Вот. И лежу я в Бурденко. Ночь, две сладенькие таблетки давно растаяли под языком, но сна ни в одном глазу. Душновато, сосед по койке храпит, как рэмовский молодчик из кинофильма «Гибель богов», и я понимаю, что — пат. Эти стихи, рассуждаю я, просто не позволят мне, если я действительно поэт, выжить. А если они выпустят меня отсюда, значит, никакой я не поэт, и вся моя гиблая, слабая, нехорошая жизнь идет насмарку, потому что единственное ее утешение и оправдание — стихи — получается, пшик, мыльный пузырь.
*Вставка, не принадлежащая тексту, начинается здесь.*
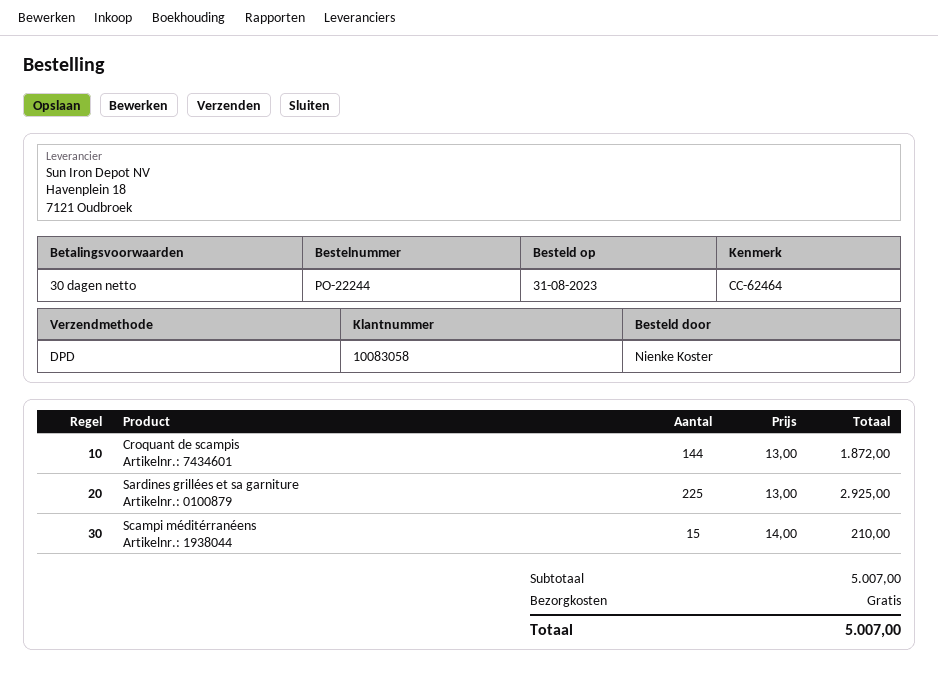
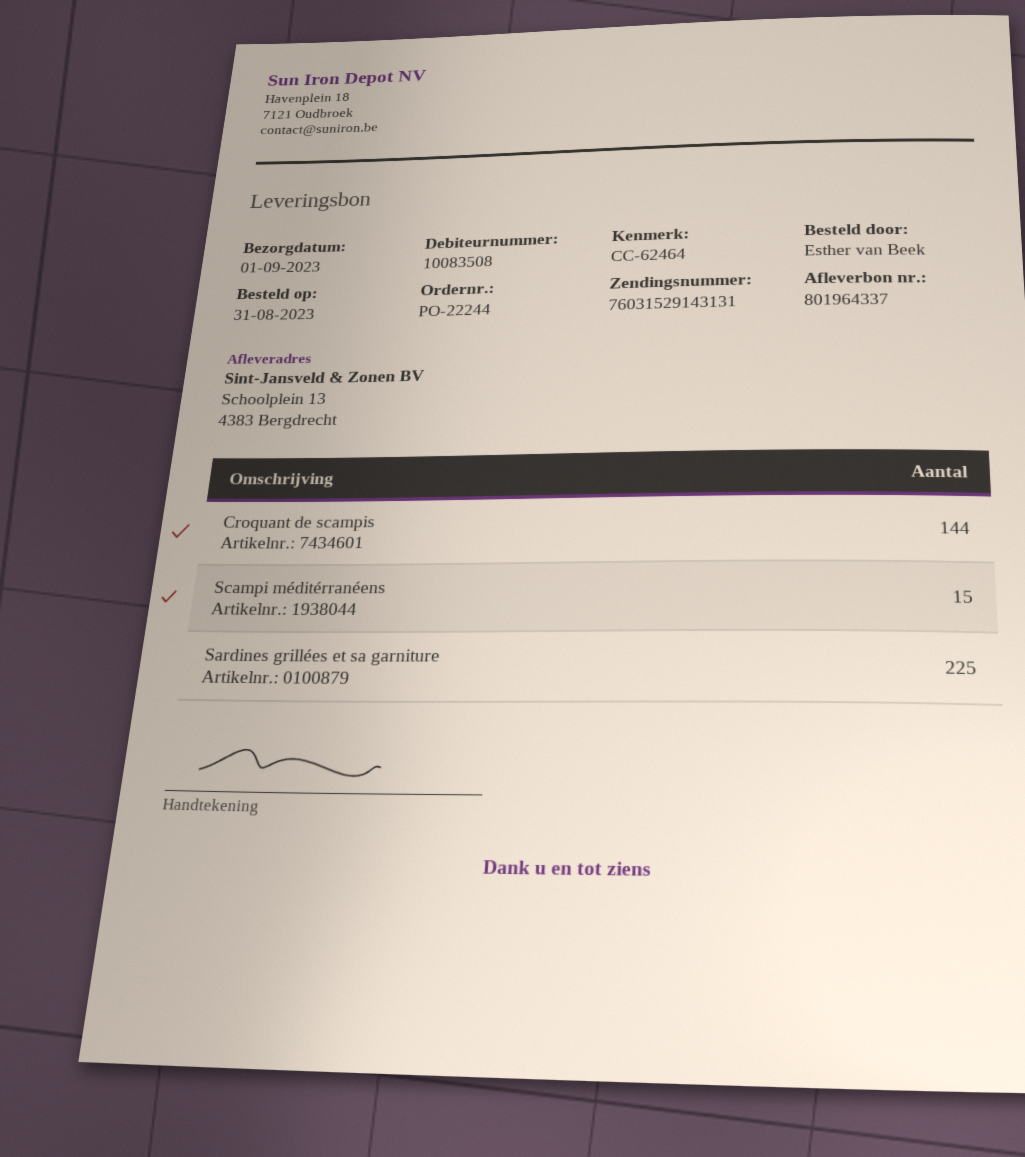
customer number: 10083058 -> 10083508
ordered by: Nienke Koster -> Esther van Beek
И добро бы я не знал об опасности, не ведал, что творю, выводя слово «смерть»! Все я прекрасно знал и обо всем ведал, и никогда я от стихов пощады не ждал.
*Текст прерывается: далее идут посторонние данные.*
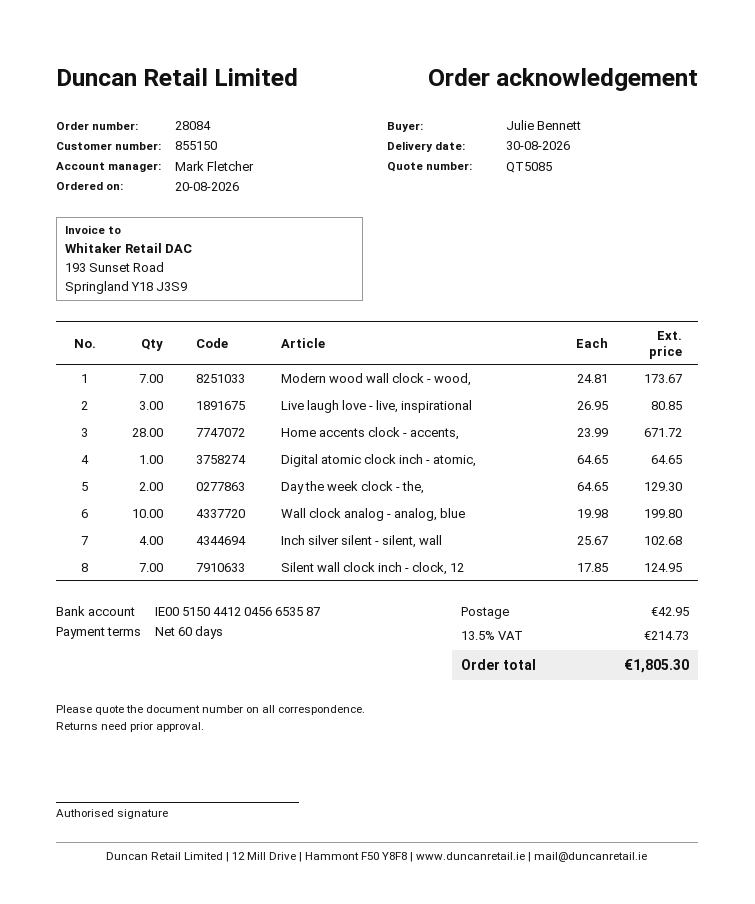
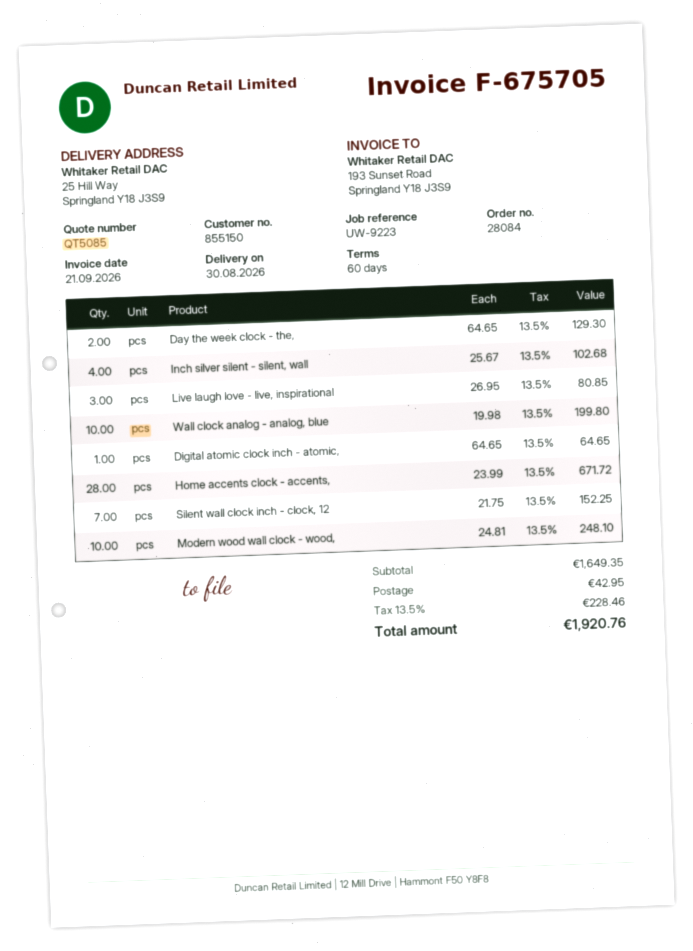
Modern wood wall clock - wood,: 7 x 24.81 = 173.67 -> 10 x 24.81 = 248.10
Silent wall clock inch - clock, 12: 7 x 17.85 = 124.95 -> 7 x 21.75 = 152.25
tax: 13.5% = 214.73 -> 13.5% = 228.46
total: 1805.30 -> 1920.76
А рок, он шутит надо мной свои злодейские шутки. На первую годовщину нашей свадьбы в 1984 году я купил на Арбате в комиссионном взрослое карликовое японское дерево. Одни называют его «денежным», другие «хлебным», а покойный Сережа Савченко называл его почему-то «котлетным». Толстый, чешуйчатый ствол, зеленоватые побеги и овальные глянцевитые листья, как восковые. И оно жило у нас припеваючи, росло, и мы пересадили его спустя лет шесть, в пластмассовую противноватую корзину для бумаг, с глиняными горшками тогда были трудности. И это семейное деревцо за две недели до того, как мне лечь в больницу, стало загибаться. Уже в больнице я спросил Лену как бы между прочим:
— Что котлетное дерево?
И моя мужественная и правдивая жена ответила: «Погибло». Были еще кое-какие знаменьица, в рифму и без. На сорокодневье Саши Сопровского четыре года назад я сидел рядом с Ахмедом Шаззо и, тщеславясь своими неплохими пророческими способностями, обратил его внимание на то, что в строке «Величанский, Сопровский, Гандлевский, Шаззо», судя по всему, верно угадан порядок убывания персонажей.
— Ты следующий! — захохотал Ахмед.
А операцию мне назначили на 13-е число; и это было излишней, плоской, назойливой хохмой рока.
Теперь. Если бы я писал эти злополучные стихи задним числом, а предо мной стоял пюпитр с томограммой и заключением, было бы проще отбояриться от этой рифмованной галиматьи. Мол, впечатлительный дурачок-простачок пишет, как калмык поет: вижу забор — пою забор. Но в том-то и дело, что стихи были написаны задолго до диагноза, по-настоящему, случайно… Из-за одного моего с Санчуком забега в ширину.